D’autre part, parmi les causes concomitantes susceptibles d’expliquer le refus de s’alimenter, les pancréatites (24 % des cas) et les cholangites (15 %) étaient particulièrement représentées chez ces chats. La multiplication des affections anorexigènes chez un même animal, comme dans le cas présenté, doit donc encourager le praticien à initier une nutrition assistée sans tarder.
Enfin, les auteurs notent que l’incapacité à atteindre le besoin calorique de repos dans les cinq jours est significativement corrélée à la mortalité des chats, bien que la prise en charge nutritionnelle puisse être jugée comme précoce, avec une médiane d’un jour d’attente pour la pose d’une sonde de nutrition assistée sur l’ensemble des chats. Les auteurs soulignent également que le seul paramètre pronostique démontré comme significativement associé à la survie des chats est la diminution des cétones sanguines pendant l’hospitalisation, témoin indirect du rétablissement de la balance énergétique positive, et que ce paramètre peut donc servir d’outil pronostique.

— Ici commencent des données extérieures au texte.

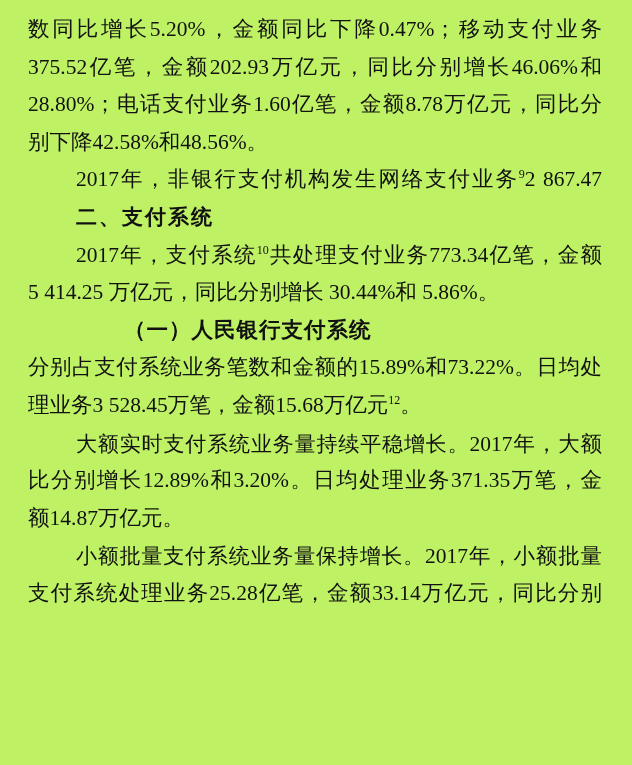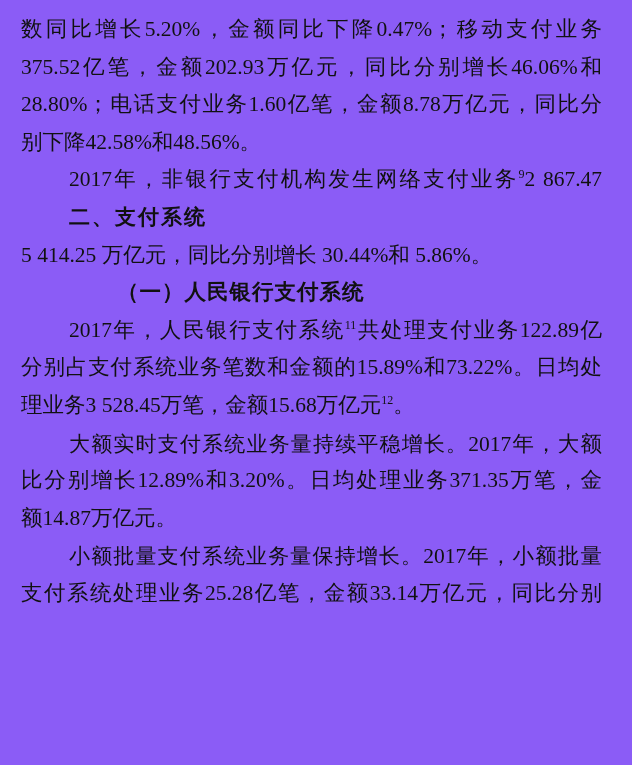"数同比增长5.20%，金额同比下降0.47%；移动支付业务" .page { background: #8b5cf6 -> #bef264; padding: 11px 30px 0 21px -> 11px 30px 0 28px }
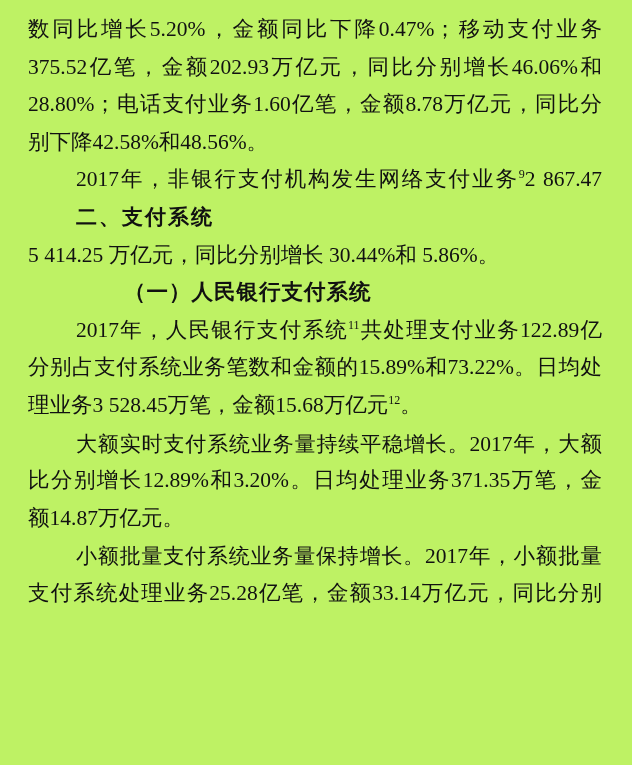"2017年，支付系统10共处理支付业务773.34亿笔，金额" div.line { html: none -> <div><span>2017年，支付系统</span><sup>10</sup><span>共处理支付业务773.34亿笔，金额</span></div> }
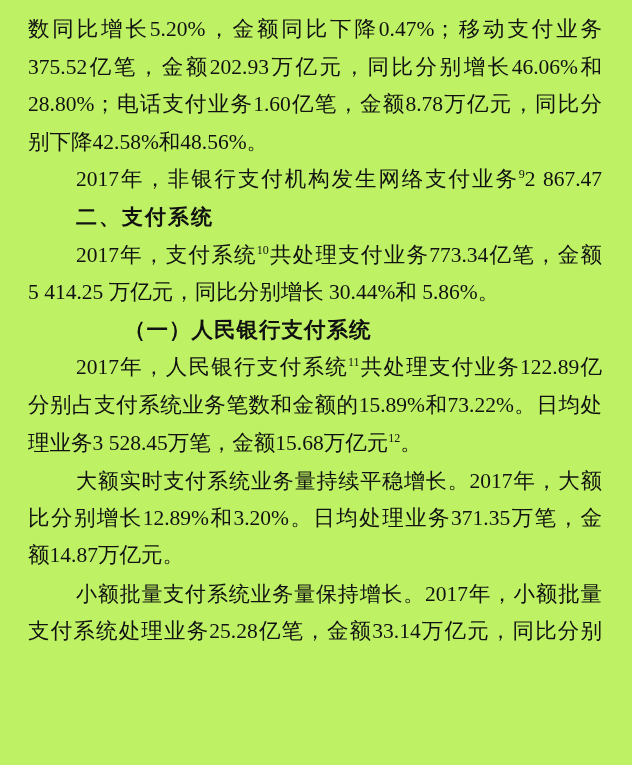"2017年，人民银行支付系统11共处理支付业务122.89亿" div.line { html: <div><span>2017年，人民银行支付系统</span><sup>11</sup><span>共处理支付业务122.89亿</span></div> -> none }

Conflit d’intérêts : Aucun
• Une évaluation nutritionnelle approfondie lors de la prise en charge des animaux présentant une grave dénutrition permet de mieux anticiper le risque de syndrome de renutrition.
• Un dosage des électrolytes et/ou de la glycémie dans les valeurs usuelles lors de la prise en charge initiale n’exclut pas l’apparition d’un syndrome de renutrition dans les jours ou les semaines qui suivent la reprise d’une alimentation quotidienne.
• Le dépistage des désordres électrolytiques est une étape indispensable du suivi chez les animaux à risque de syndrome de renutrition.
• Le syndrome de renutrition est probablement sous-diagnostiqué en médecine vétérinaire.
Plusieurs critères permettent d’identifier un risque de syndrome de renutrition lors de réalimentation :
– une anorexie totale depuis plus de cinq jours ;
– une perte de poids supérieure à 10 % du poids corporel connu ;
– une note de condition corporelle inférieure à 4 sur 9* ;
– une perte importante de masse musculaire et/ou une hypoalbuminémie sévère ;
– des maladies anorexigènes connues chez cet animal (insuffisance rénale, cardiaque ou hépatique sévère, pancréatite, néoplasie de stade avancé, gastro-entérite ou diabète acéto-cétosique) ;
– un désordre électrolytique identifié (hypokaliémie, hypomagnésémie ou hypophosphorémie).
* Selon les Global nutrition guidelines, le système de notation de la condition corporelle en neuf points recommandé par la WSAVA (www.wsava.org).
Les auteurs remercient le service d’imagerie médicale du Centre hospitalier universitaire vétérinaire d’Alfort (Chuva).
La prise en charge de la réalimentation chez des animaux ayant subi une forte dénutrition repose sur deux étapes clés :
- le recours à une technique d’alimentation assistée si l’appétit de l’animal est insuffisant, le but étant d’assurer la prise alimentaire dès l’admission, ainsi que l’augmentation progressive de l’apport calorique et le rétablissement de la balance énergétique positive ;
- le suivi clinique et biologique étroit de l’animal, qui a pour objectif de dépister et/ou de corriger tout déséquilibre biologique associé au syndrome de renutrition.